For each session, we delivered five files exported with Adobe Premiere Pro software. The five files exported are as follows: three video files (one from each camera), one containing two views synchronized (format H.264, image size of 1,920 x 1,080, 16/9 rate, 25 ips, with .MP4 extension), and two audio files (one per microphone: format Wavefom Audio, in 16 bits, 48 kHz, with .WAV extension). All these files are synchronized: They start at the same time and they have the same duration.

The experimental design with the camera focused on the actors' faces, the headset microphones with flesh color and the motion capture system have been set up in order to facilitate the semi-automatic annotation of the corpus. We present the annotation process in the next section.

4. Semi-automatic annotation of the corpus

4.1. The annotation process

In total, the collected corpus, in French, is composed of 38 videos composed of 19 interactions between two actors. Each video corresponds to one actor in the scene. The corpus is composed of two types of scenes: three discrimination scenes (six videos, one per actor) and 15 confrontation scenes (30 videos, one per actor). In total, the duration of the corpus is 120, 96 min (2h01 min).

Different tools have been used in order to annotate the corpus. First, the corpus has been automatically transcribed using the BAS web service.² The transcription has been manually corrected and enriched with different information (laughter, elisions, and specific pronunciation) based on the TOE (Blache et al., 2017). We have used SPPAS (Bigi, 2015) to automatically segment the corpus in IPU (Inter-Pausal Unit).³ We have then manually filled the IPU with the transcription (Figure 7). Using SPPAS, IPUs, tokens, phonemes, and syllables are segmented and time-synchronized on the audio signal. It allowed extracting automatically the IPUs duration and the number of tokens per IPU. Laughs are also automatically aligned on the signal (Bigi and Meunier, 2018).

FIGURE 7

Figure 7. Screenshot of the SPPAS tool for the segmentation and correction of the transcription.

The tool Marsatag (Rauzy et al., 2014) has been used to extract the POS tags and, in particular, the following morpho-syntactic categories: adjective, adverb, auxiliary, conjunction, determiner, interjection, noun, preposition, pronoun, and verb.

Concerning the non-verbal signals, the smiles, the laughs, and the nods of the actors have been annotated automatically using the SMAD tool (Rauzy and Amoyal, 2020). Gaze direction is also of great importance in conversation. For now, the annotation of gaze has been manually annotated. Annotators have annotated when the gaze is toward the speaker or when the gaze is elsewhere (Figure 8).

FIGURE 8

Figure 8. Screenshot of the ELAN tool used for the annotation of the gaze direction.

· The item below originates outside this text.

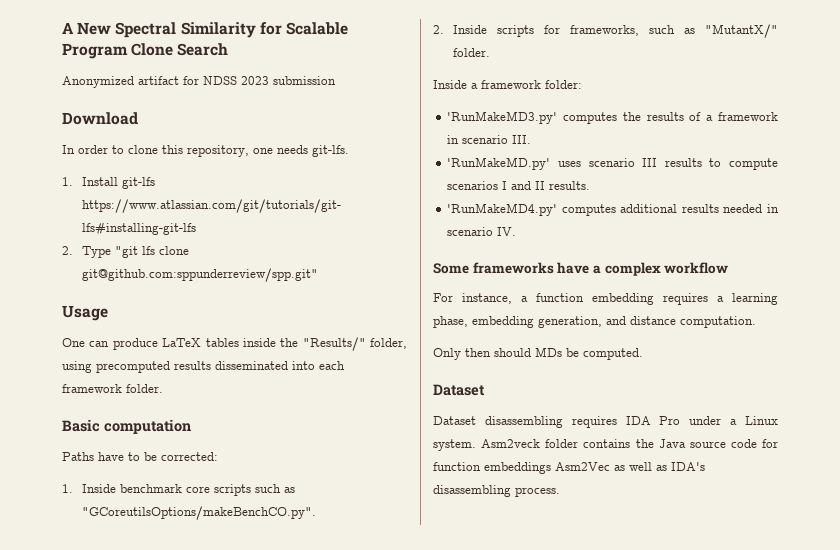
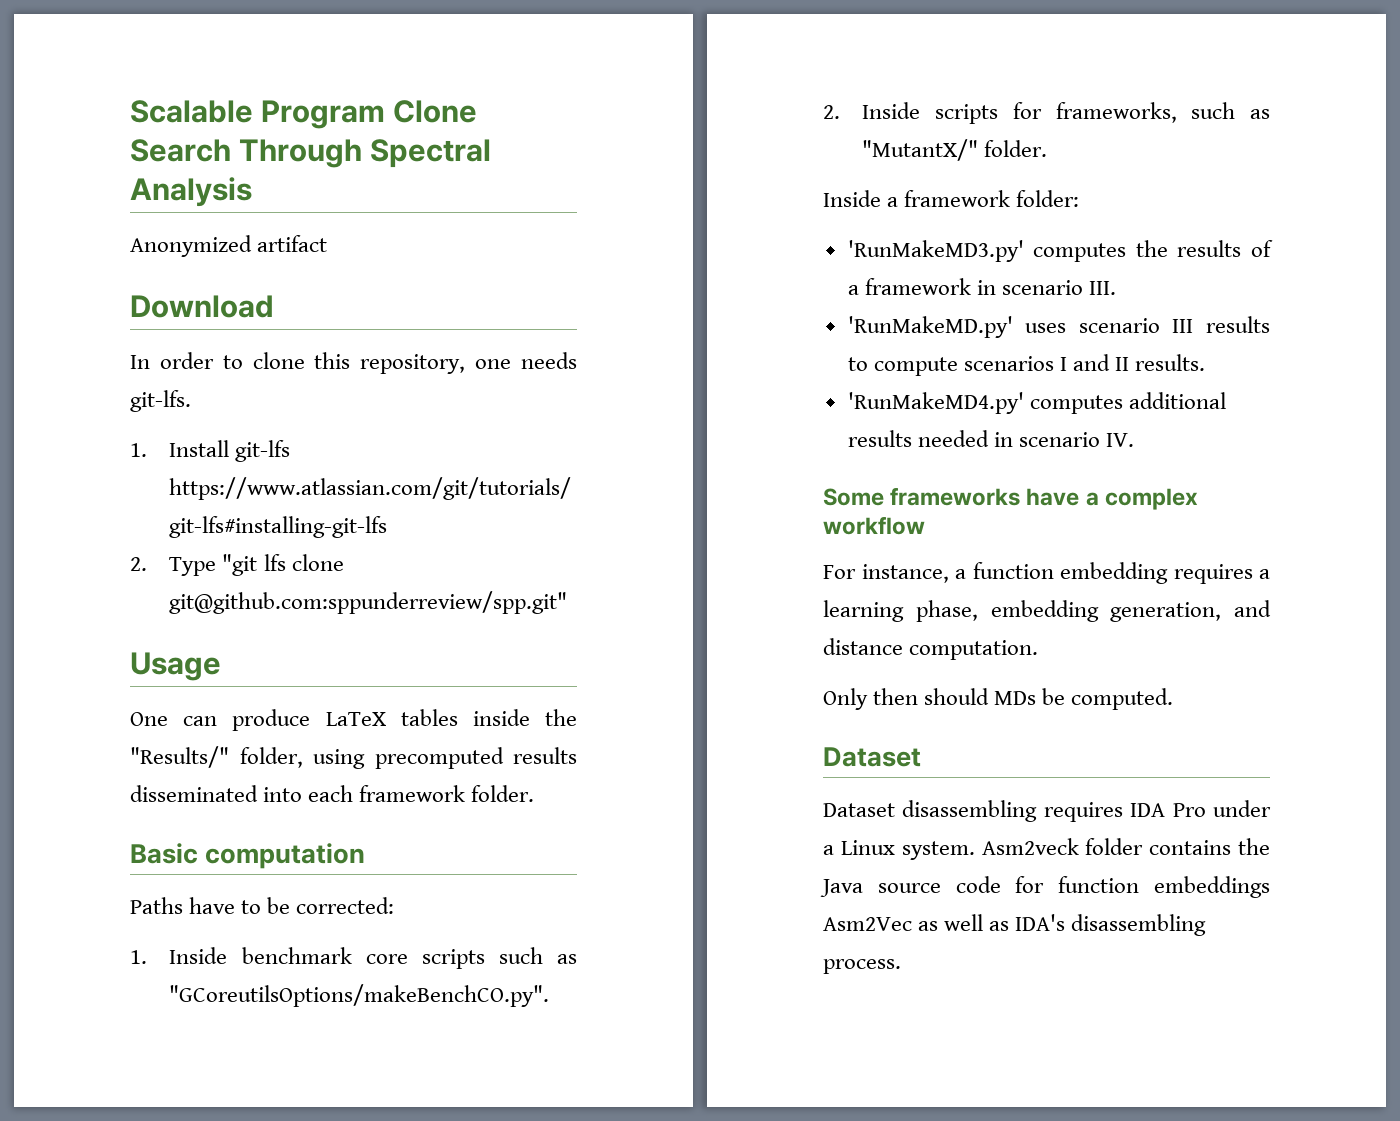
[62,22,282,38] A New Spectral Similarity for -> (130, 111) none
(229, 49) none -> [239,139,492,168] [130,177,252,207] Through Spectral Analysis
[183,76,336,85] for NDSS 2023 submission -> (328, 243) none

Gaze direction, as well as the corrections of the annotations on laughs and nods, have been performed by three annotators. In order to validate the annotation of the gaze, 13.36% of the corpus has been annotated by one more annotator. The inter-annotator agreement, using Cohen's kappa, was very strong (k = 0.91).

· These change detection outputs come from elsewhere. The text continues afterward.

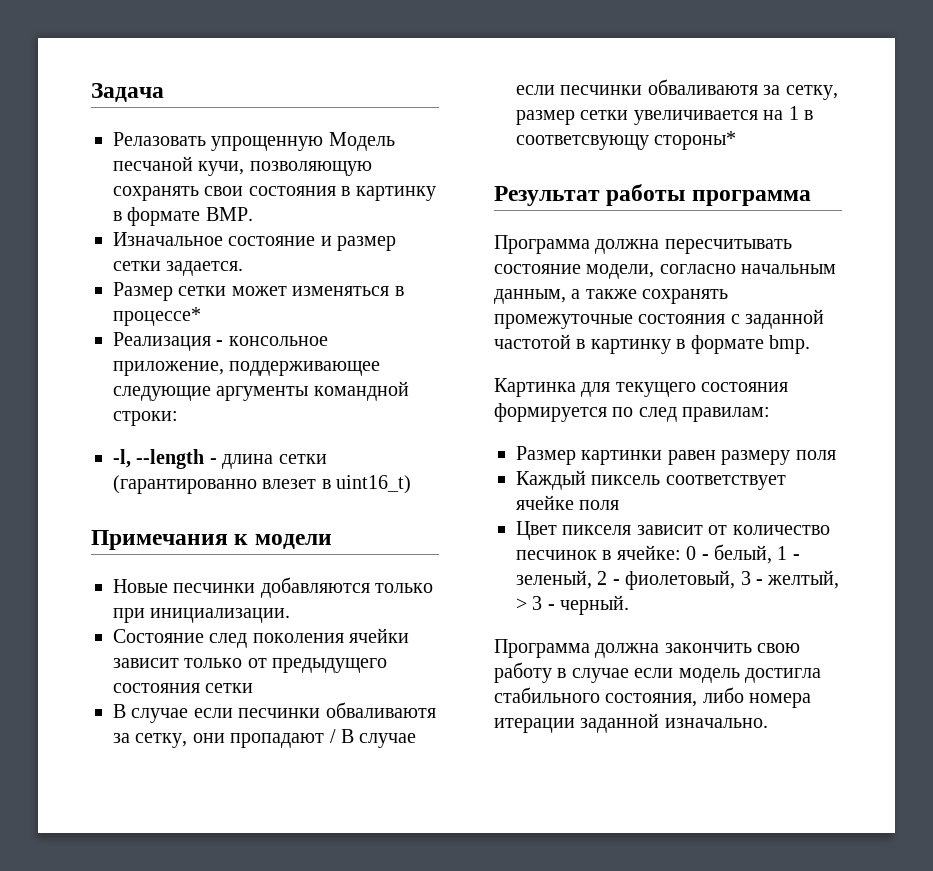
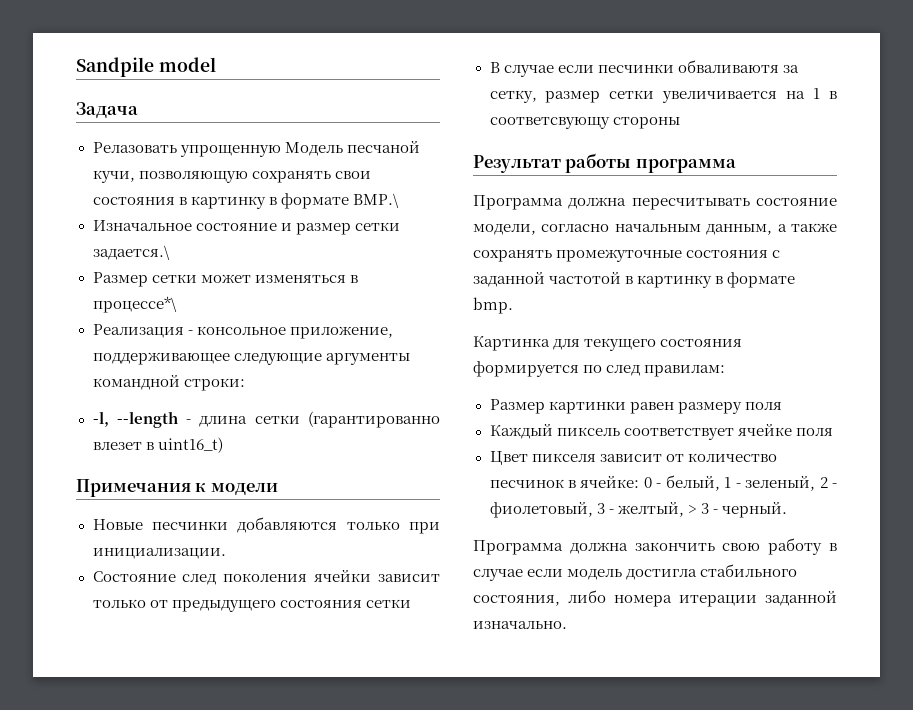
(91, 92) none -> [76,57,216,77] Sandpile model //
[205,207,253,221] BMP. -> [352,193,399,208] BMP.\
[166,261,244,276] задается. -> [92,245,170,260] задается.\
[113,307,201,326] процессе* -> [92,296,177,313] процессе*\
[192,729,417,748] [516,79,838,100] они пропадают / В случае если песчинки обваливаютя за сетку, -> (537, 96) none
[654,131,737,150] стороны* -> [612,117,680,129] стороны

In Table 1, we present the descriptive statistics concerning the verbal and non-verbal annotations.

TABLE 1

Table 1. Descriptive statistics on the annotations.

We can notice the richness of the corpus both concerning the verbal and the non-verbal signals with a high number of IPUs and tokens, as well as pauses, nods, and changes in gaze direction. Note that all the automatic smile annotations have not been manually corrected and then are not reported in the table. The number of laughs remains quite low which is not surprising given the context of the interaction and the scenarios. We are currently analyzing the motion capture files in order to automatically extract annotations for the gestures based on the multi-level body notation system proposed in Fourati et al. (2019).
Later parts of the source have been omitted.